Records provided Block Start

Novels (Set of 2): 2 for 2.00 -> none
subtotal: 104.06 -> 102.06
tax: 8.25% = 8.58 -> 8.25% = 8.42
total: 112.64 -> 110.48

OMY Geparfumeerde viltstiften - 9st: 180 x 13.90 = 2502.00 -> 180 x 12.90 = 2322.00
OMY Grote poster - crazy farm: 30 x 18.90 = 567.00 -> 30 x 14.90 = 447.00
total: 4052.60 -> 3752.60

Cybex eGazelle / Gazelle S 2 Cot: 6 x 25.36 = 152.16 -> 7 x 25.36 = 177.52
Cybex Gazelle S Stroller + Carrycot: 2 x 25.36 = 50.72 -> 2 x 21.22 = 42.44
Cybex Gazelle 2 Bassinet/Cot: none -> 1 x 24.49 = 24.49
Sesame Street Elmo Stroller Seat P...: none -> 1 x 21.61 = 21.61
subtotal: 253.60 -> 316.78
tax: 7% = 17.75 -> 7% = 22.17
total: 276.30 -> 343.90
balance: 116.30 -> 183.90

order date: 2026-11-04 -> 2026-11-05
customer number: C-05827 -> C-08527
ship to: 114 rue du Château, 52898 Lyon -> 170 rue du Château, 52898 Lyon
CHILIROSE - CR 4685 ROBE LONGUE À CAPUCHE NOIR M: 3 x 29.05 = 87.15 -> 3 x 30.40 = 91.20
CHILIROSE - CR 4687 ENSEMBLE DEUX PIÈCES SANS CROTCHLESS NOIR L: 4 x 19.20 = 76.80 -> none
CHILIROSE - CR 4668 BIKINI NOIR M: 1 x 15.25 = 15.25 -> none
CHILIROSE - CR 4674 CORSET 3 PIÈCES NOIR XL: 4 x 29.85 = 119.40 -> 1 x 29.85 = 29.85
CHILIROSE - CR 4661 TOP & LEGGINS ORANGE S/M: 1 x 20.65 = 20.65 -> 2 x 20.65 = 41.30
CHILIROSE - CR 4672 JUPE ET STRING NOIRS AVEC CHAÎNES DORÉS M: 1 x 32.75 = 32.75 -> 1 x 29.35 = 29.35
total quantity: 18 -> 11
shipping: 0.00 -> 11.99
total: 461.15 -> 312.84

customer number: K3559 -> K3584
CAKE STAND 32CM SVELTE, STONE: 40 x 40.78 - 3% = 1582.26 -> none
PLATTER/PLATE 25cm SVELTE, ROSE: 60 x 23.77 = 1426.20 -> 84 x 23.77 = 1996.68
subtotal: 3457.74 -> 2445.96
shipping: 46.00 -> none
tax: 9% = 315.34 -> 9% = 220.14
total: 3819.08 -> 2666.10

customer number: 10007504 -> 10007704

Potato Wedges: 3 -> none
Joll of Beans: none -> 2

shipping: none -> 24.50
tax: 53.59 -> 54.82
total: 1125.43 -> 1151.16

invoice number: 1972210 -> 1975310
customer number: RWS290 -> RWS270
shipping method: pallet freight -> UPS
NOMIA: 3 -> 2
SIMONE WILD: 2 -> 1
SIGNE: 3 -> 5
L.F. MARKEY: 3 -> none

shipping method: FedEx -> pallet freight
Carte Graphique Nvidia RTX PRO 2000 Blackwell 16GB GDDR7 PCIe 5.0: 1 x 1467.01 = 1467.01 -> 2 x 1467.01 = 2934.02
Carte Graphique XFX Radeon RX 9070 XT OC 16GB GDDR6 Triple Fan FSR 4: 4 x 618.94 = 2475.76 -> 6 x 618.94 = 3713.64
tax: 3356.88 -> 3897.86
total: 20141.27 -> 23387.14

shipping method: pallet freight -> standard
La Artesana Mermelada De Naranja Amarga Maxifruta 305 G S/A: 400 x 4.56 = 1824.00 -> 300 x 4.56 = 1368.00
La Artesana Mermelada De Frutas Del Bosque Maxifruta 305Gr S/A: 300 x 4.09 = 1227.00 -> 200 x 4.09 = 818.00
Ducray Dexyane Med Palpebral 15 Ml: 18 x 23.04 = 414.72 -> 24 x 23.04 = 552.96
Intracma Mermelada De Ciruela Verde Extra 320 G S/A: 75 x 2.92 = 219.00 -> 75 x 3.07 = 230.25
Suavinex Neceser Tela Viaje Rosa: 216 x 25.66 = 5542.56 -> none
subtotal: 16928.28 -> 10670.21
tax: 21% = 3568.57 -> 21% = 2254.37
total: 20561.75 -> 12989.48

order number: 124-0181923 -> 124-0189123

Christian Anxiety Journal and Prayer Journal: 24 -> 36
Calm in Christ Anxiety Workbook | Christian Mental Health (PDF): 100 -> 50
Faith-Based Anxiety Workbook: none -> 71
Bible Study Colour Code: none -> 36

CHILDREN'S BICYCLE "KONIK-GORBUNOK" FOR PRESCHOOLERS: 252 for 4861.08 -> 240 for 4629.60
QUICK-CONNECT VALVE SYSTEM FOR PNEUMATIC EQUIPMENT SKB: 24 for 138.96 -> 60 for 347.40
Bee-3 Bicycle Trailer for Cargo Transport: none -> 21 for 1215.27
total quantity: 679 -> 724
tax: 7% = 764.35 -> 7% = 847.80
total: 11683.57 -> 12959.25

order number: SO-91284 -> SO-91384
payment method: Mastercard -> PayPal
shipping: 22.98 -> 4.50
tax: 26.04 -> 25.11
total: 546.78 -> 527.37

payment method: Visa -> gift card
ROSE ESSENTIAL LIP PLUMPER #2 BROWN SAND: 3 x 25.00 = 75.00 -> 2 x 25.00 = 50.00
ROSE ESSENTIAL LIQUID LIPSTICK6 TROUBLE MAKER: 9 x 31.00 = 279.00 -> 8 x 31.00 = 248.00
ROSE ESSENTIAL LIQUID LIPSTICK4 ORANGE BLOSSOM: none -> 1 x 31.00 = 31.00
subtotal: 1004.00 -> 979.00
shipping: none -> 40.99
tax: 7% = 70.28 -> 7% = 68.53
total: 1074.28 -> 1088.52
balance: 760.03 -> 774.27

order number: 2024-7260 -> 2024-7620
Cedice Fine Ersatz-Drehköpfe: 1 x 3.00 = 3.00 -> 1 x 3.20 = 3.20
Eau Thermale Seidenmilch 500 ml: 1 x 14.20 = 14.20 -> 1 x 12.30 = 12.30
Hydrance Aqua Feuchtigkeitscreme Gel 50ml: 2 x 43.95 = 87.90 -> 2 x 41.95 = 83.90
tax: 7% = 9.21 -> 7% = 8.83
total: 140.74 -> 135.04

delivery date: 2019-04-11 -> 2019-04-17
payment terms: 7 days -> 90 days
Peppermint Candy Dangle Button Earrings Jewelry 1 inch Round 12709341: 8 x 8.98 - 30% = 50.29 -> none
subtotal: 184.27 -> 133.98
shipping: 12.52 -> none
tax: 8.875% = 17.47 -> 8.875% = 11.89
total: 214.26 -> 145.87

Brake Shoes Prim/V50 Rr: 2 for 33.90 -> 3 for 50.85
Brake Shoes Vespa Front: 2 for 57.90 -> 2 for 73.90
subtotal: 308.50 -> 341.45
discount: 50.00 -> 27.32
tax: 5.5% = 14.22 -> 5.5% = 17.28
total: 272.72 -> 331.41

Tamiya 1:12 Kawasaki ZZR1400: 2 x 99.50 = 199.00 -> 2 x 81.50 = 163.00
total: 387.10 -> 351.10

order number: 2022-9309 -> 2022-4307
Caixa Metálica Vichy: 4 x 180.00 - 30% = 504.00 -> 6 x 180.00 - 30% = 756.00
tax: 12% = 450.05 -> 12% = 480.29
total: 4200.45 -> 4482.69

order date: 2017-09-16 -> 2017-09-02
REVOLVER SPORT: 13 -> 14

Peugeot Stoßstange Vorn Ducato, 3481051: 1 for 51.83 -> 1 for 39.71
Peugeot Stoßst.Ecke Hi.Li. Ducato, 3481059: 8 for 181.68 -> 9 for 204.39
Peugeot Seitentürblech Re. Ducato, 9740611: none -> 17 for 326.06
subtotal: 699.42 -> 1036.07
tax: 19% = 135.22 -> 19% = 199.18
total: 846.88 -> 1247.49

Records provided Block End

**Task requirements**
Whenever the word "LIQUID" occurs in a line above, copy that line.

**Response area**
ROSE ESSENTIAL LIQUID LIPSTICK6 TROUBLE MAKER: 9 x 31.00 = 279.00 -> 8 x 31.00 = 248.00
ROSE ESSENTIAL LIQUID LIPSTICK4 ORANGE BLOSSOM: none -> 1 x 31.00 = 31.00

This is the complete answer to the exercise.